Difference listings
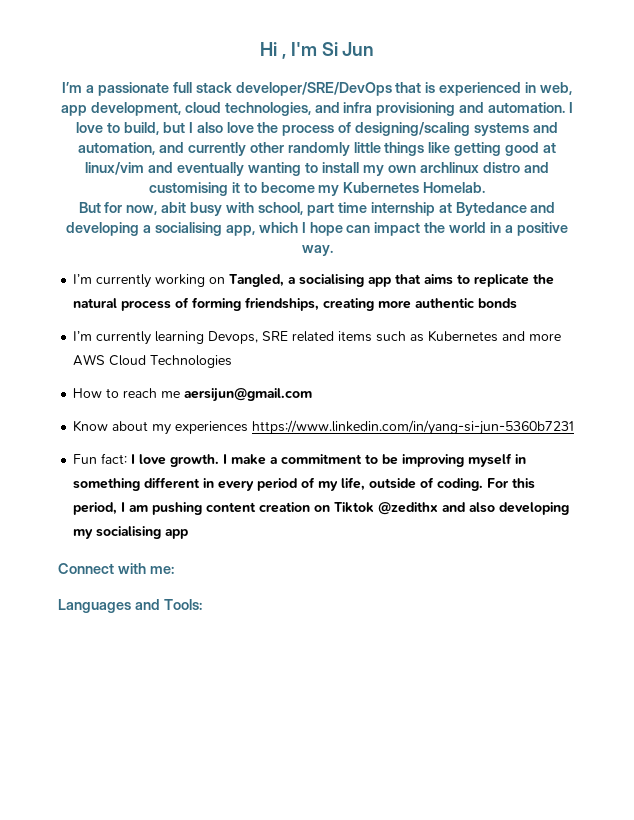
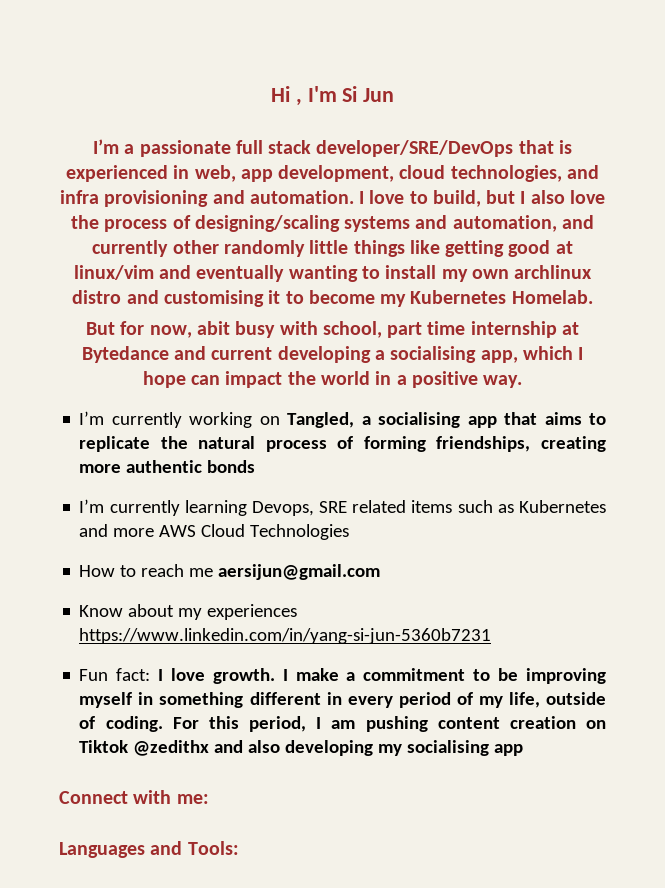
- But for now, abit busy with school, part time internship at Bytedance and developing a socialising app, which I hope can impact the world in a positive way.
+ But for now, abit busy with school, part time internship at Bytedance and current developing a socialising app, which I hope can impact the world in a positive way.

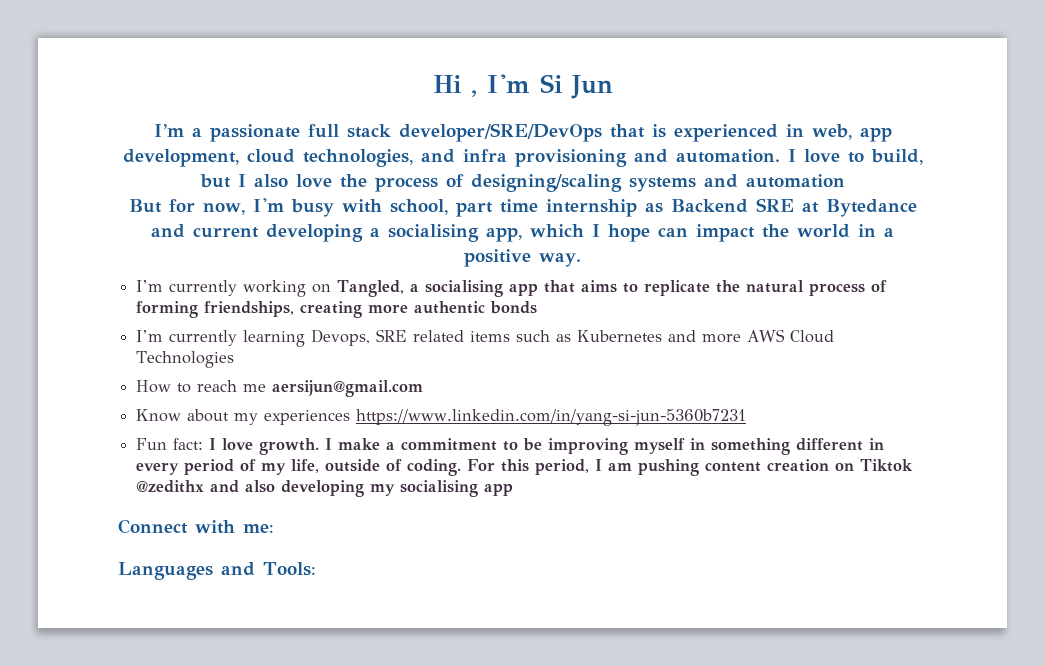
- I love to build, but I also love the process of designing/scaling systems and automation, and currently other randomly little things like getting good at linux/vim and eventually wanting to install my own archlinux distro and customising it to become my Kubernetes Homelab.
+ I love to build, but I also love the process of designing/scaling systems and automation
- But for now, abit busy with school, part time internship at Bytedance and current developing a socialising app, which I hope can impact the world in a positive way.
+ But for now, I'm busy with school, part time internship as Backend SRE at Bytedance and current developing a socialising app, which I hope can impact the world in a positive way.

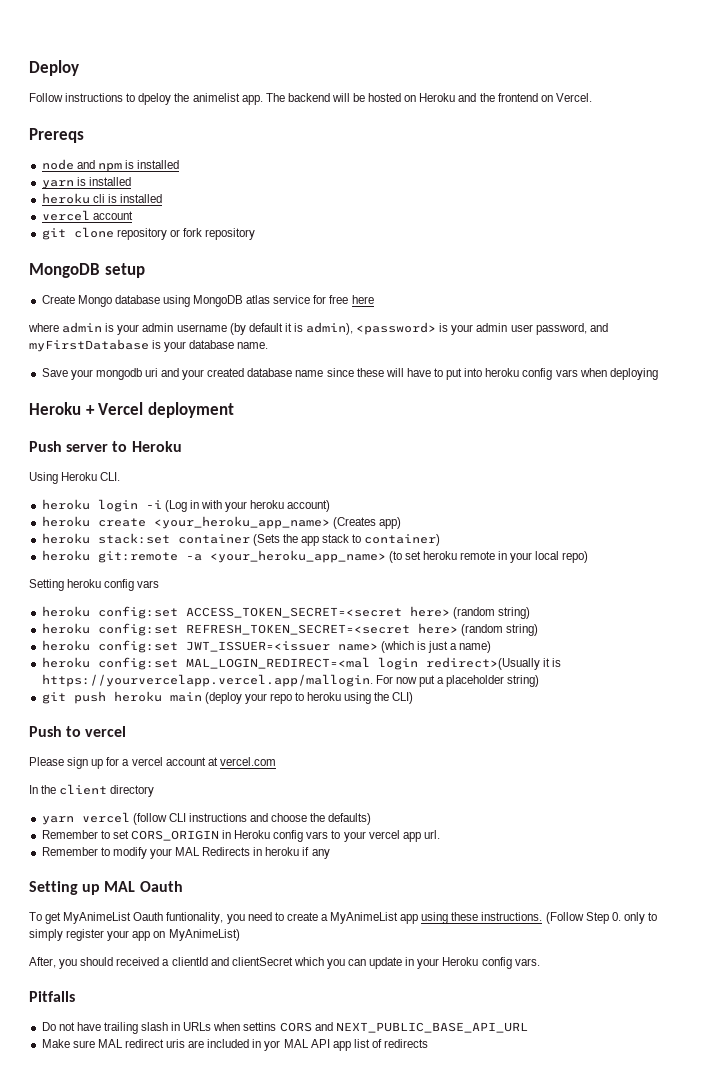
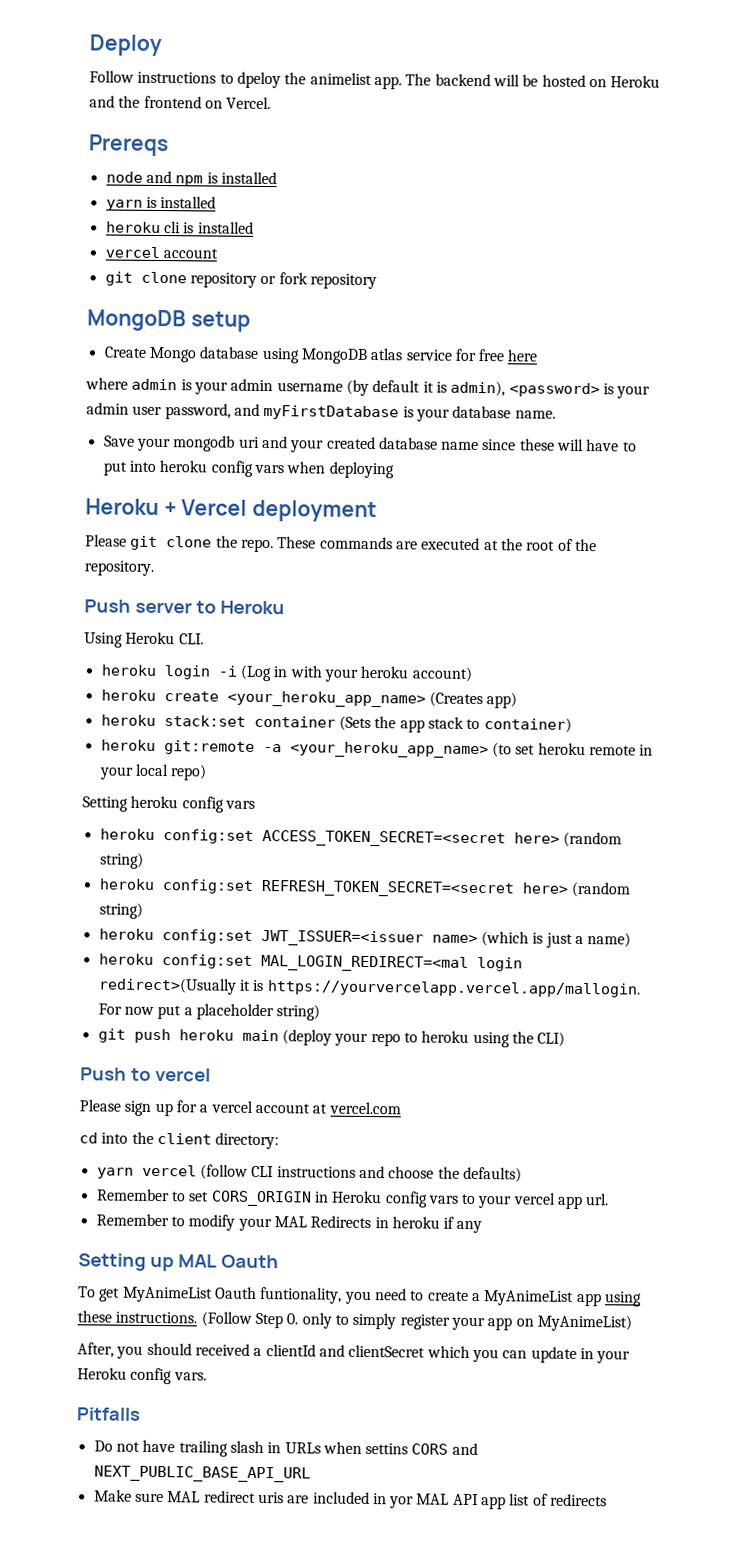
+ Please git clone the repo. These commands are executed at the root of the repository.
- In the client directory
+ cd into the client directory:

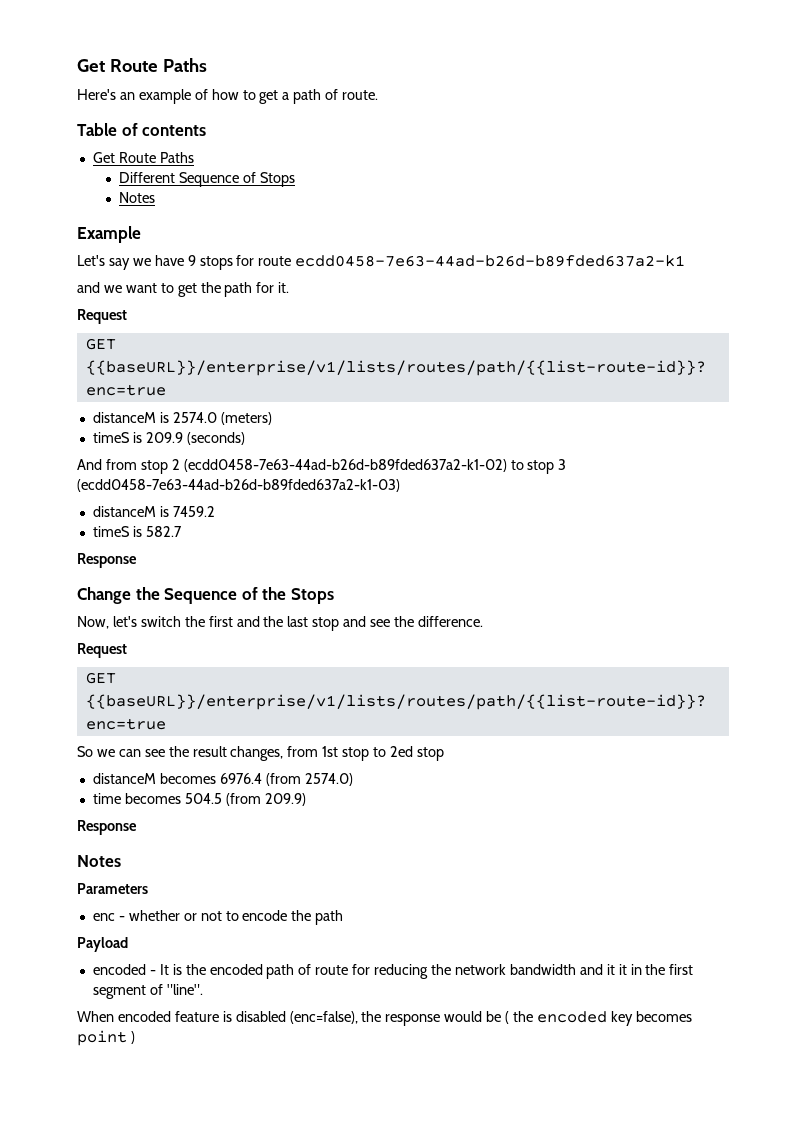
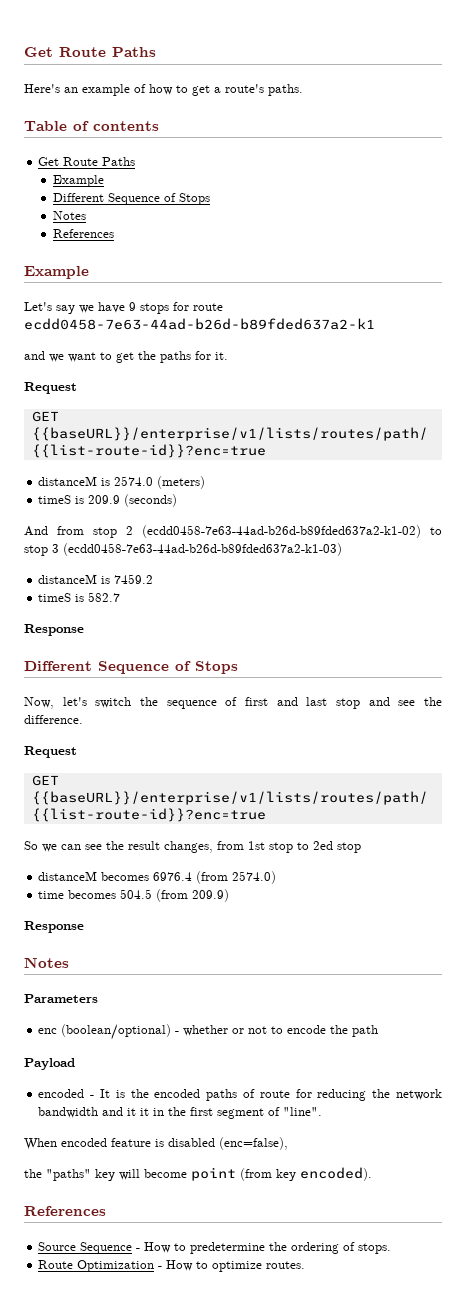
- Here's an example of how to get a path of route.
+ Here's an example of how to get a route's paths.
  Table of contents
  Get Route Paths
+ Example
  Different Sequence of Stops
  Notes
+ References
- and we want to get the path for it.
+ and we want to get the paths for it.
  timeS is 582.7
  Response
- Change the Sequence of the Stops
+ Different Sequence of Stops
- Now, let's switch the first and the last stop and see the difference.
+ Now, let's switch the sequence of first and last stop and see the difference.
- enc - whether or not to encode the path
+ enc (boolean/optional) - whether or not to encode the path
- encoded - It is the encoded path of route for reducing the network bandwidth and it it in the first segment of "line".
+ encoded - It is the encoded paths of route for reducing the network bandwidth and it it in the first segment of "line".
- When encoded feature is disabled (enc=false), the response would be ( the encoded key becomes point )
+ When encoded feature is disabled (enc=false),
+ the "paths" key will become point (from key encoded).
+ References
+ Source Sequence - How to predetermine the ordering of stops.
+ Route Optimization - How to optimize routes.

__PROMPT__.
Provide the count of lines above that contain "bandwidth", without any other words.

__ANSWER BOX__.
2